| What is being asked |
Below are entries; work out how many of their lines hold "using", giving only that number.

| Dataset records |

★ ★ ★

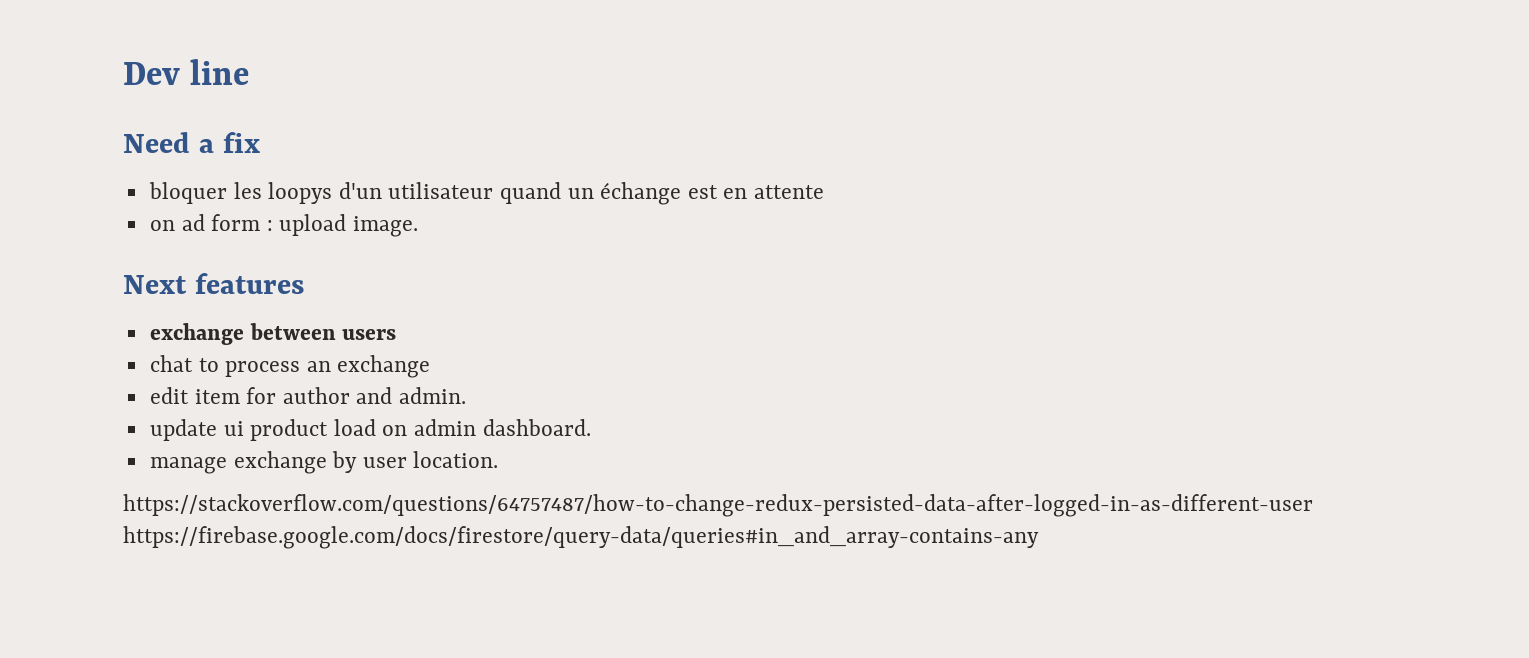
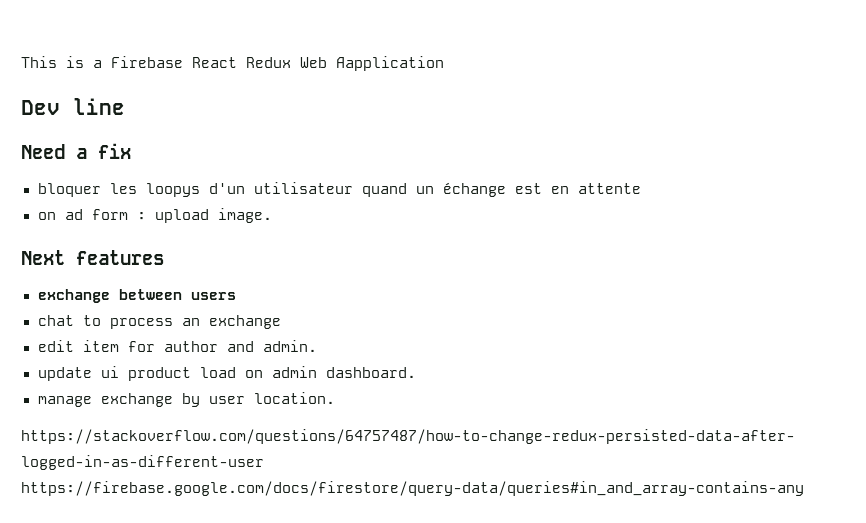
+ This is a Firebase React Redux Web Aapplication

★ ★ ★

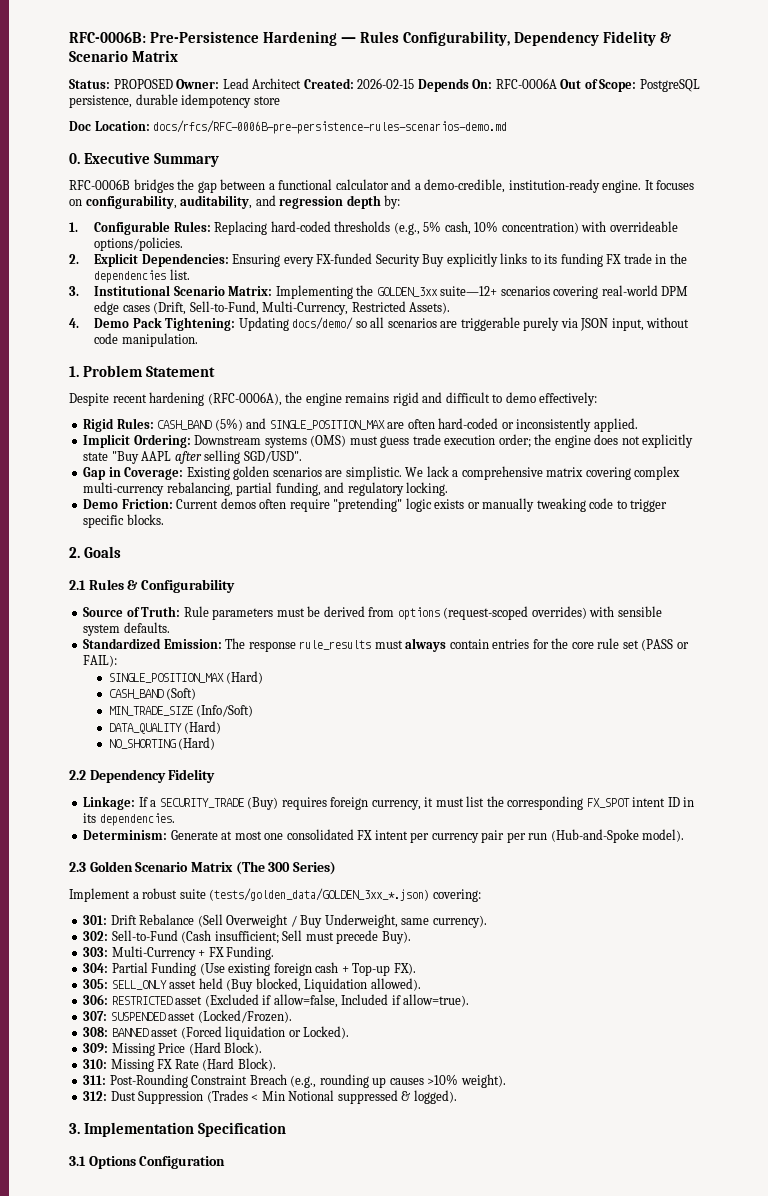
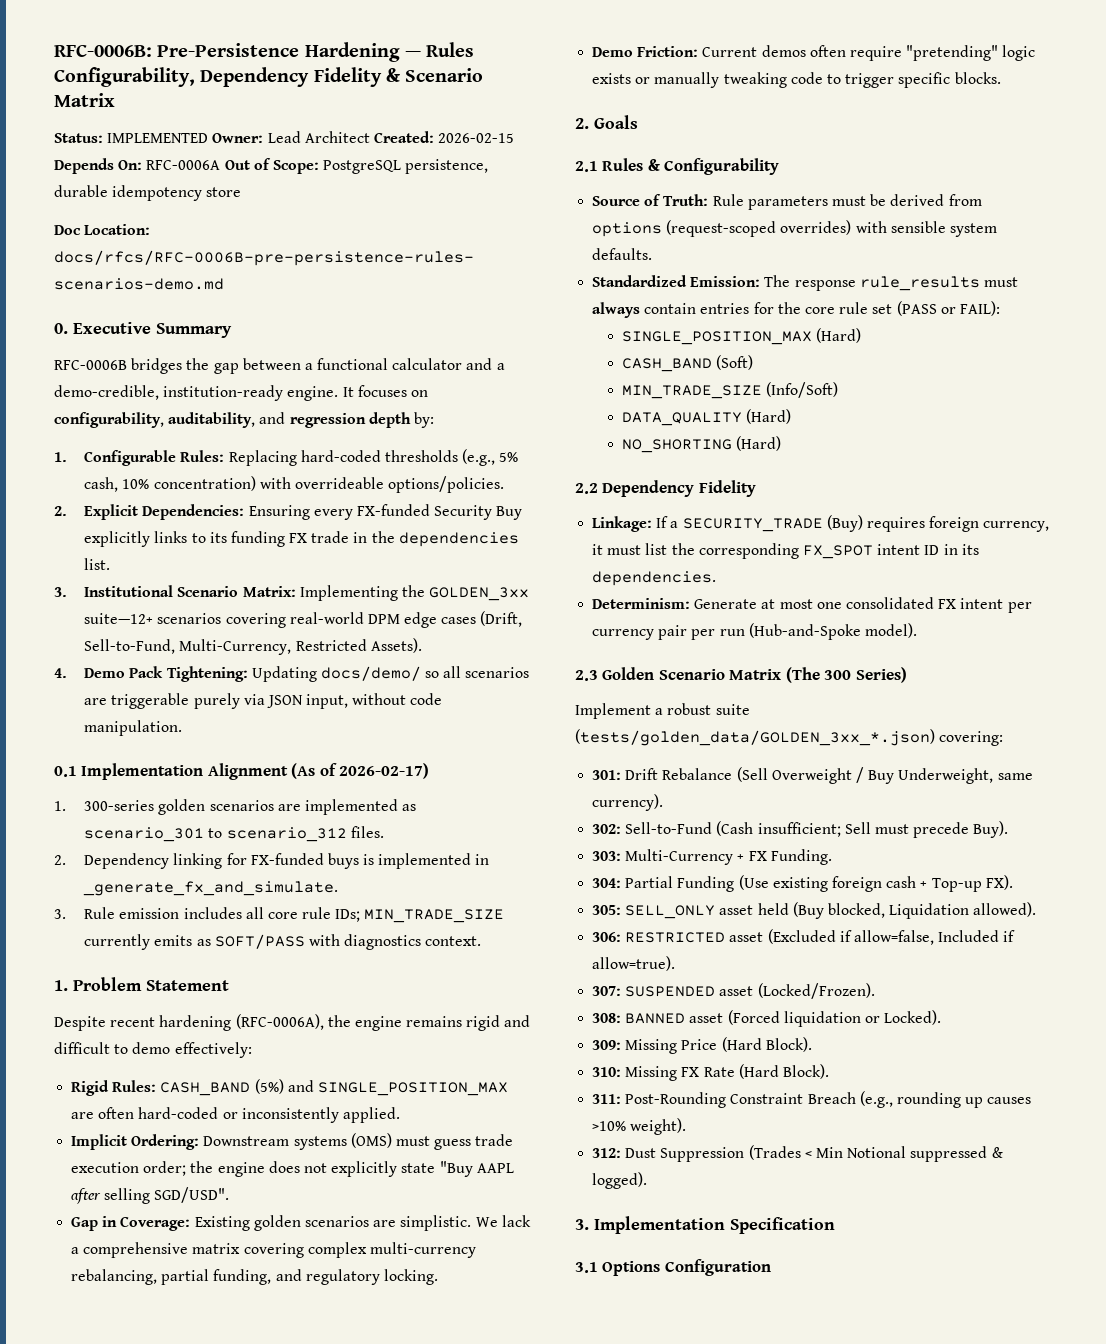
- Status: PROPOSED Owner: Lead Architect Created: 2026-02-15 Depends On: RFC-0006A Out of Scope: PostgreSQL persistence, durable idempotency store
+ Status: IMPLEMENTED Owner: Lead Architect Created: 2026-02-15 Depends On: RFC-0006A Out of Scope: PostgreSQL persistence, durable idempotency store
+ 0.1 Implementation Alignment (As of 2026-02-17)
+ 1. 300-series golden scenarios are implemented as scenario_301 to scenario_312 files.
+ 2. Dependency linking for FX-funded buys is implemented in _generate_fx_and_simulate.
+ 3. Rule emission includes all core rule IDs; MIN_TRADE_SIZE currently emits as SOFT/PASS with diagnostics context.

★ ★ ★

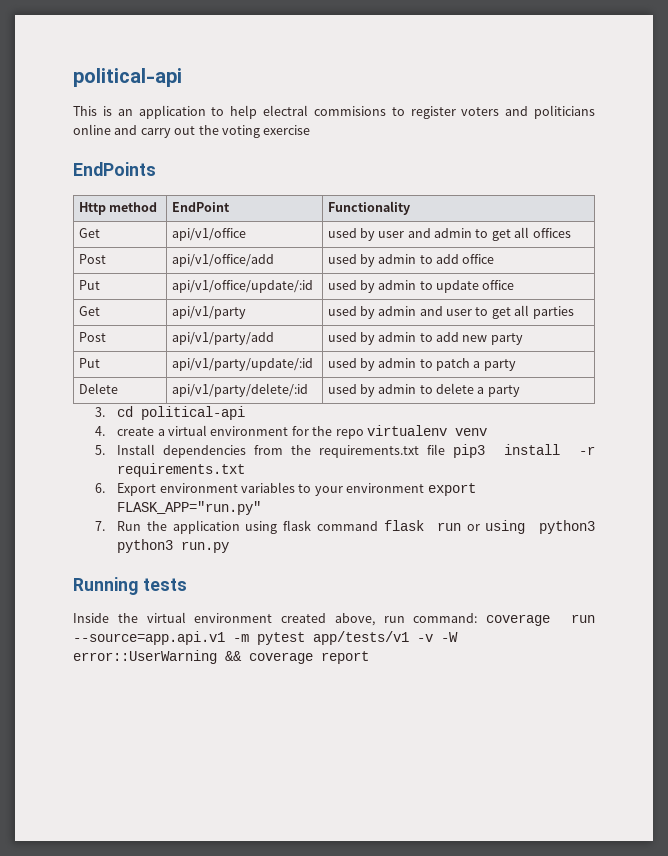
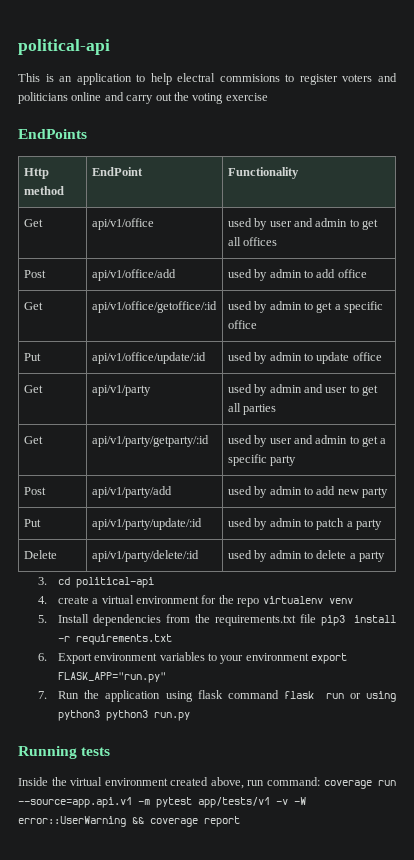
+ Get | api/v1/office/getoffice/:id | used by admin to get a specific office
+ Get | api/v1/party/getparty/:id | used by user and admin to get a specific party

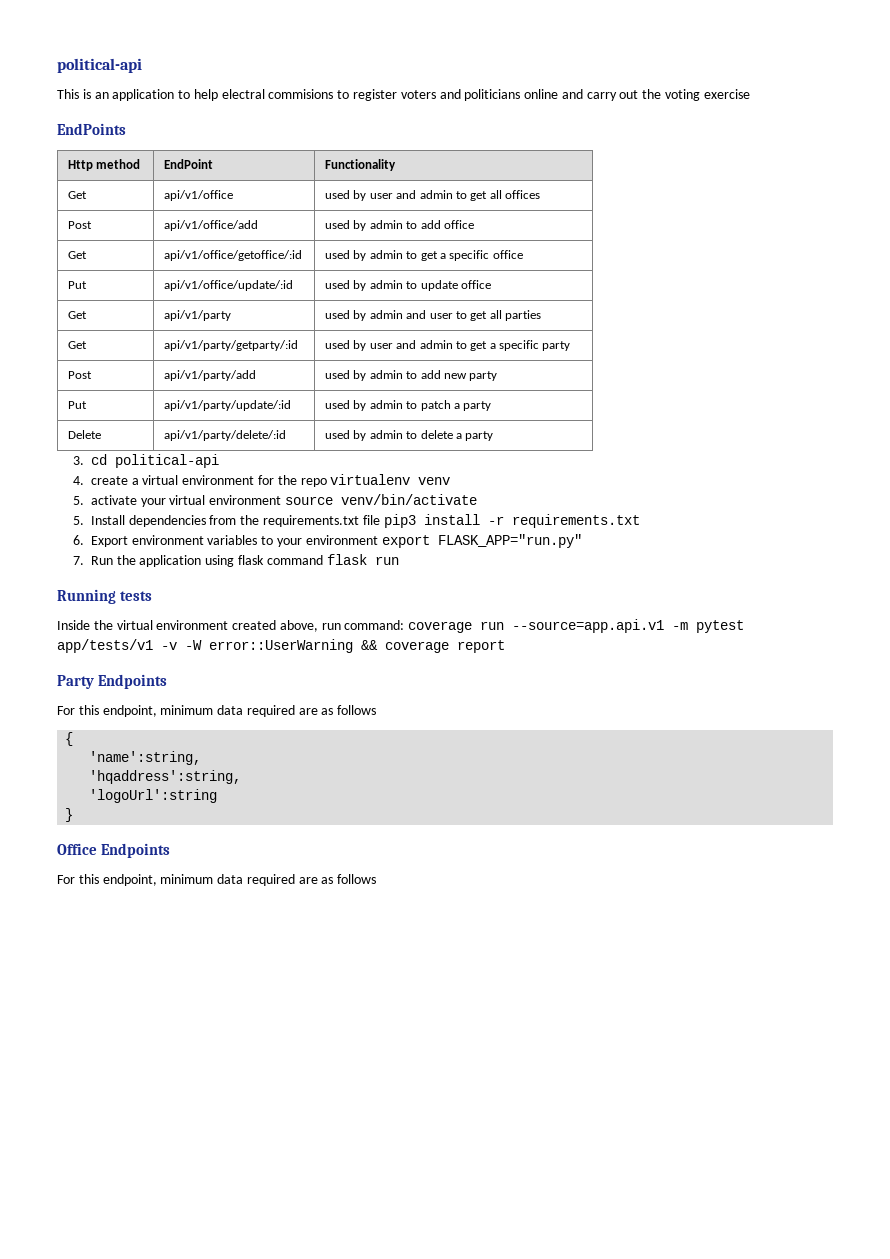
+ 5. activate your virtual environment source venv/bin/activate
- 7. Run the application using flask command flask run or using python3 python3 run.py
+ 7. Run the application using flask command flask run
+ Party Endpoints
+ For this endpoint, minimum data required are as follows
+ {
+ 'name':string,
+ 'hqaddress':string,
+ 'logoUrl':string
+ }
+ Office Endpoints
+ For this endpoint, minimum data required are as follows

★ ★ ★

| Answer to this exercise |
2